(Records for this task Opens)
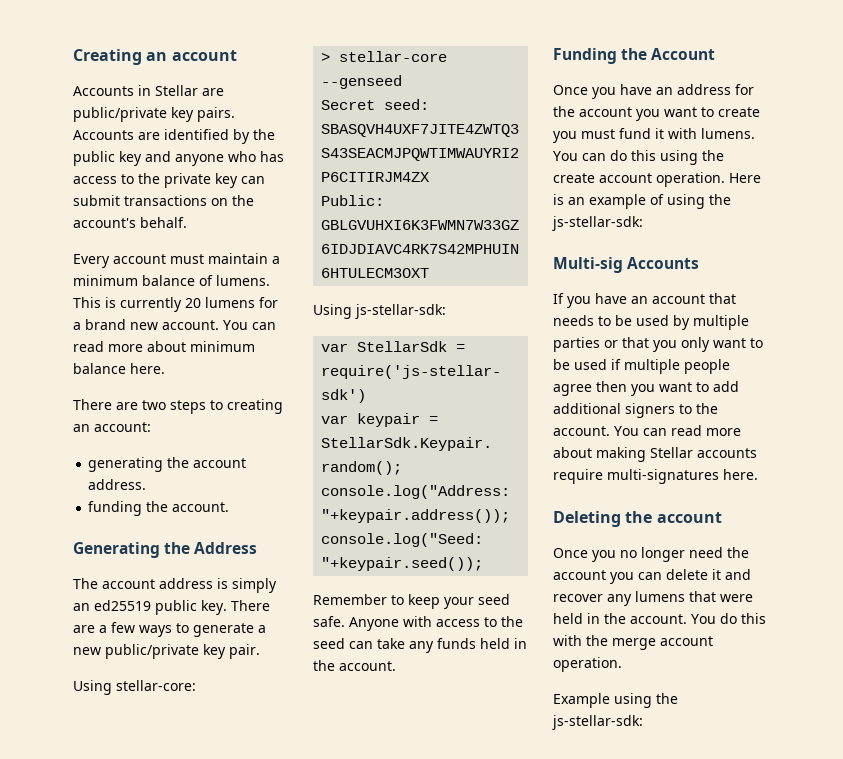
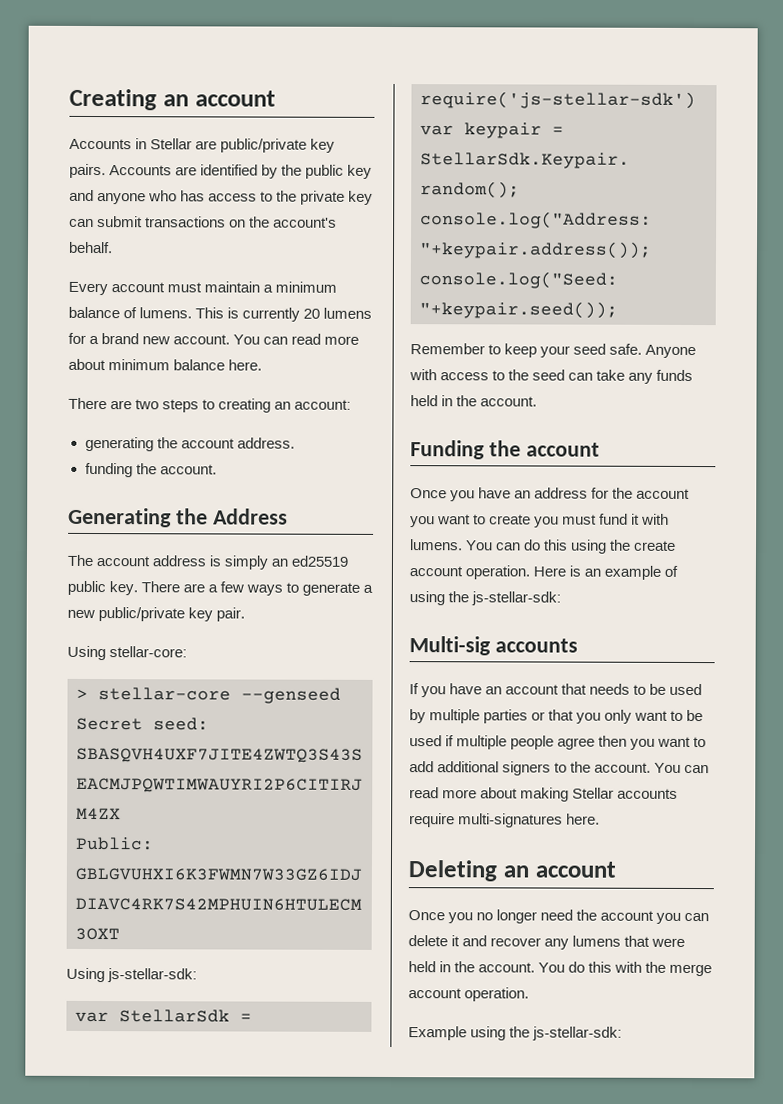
- Funding the Account
+ Funding the account
- Multi-sig Accounts
+ Multi-sig accounts
- Deleting the account
+ Deleting an account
(Records for this task Closes)
## About this task
Determine which lines above include the word "Deleting", and report those lines in full.

## Result for this exercise
- Deleting the account
+ Deleting an account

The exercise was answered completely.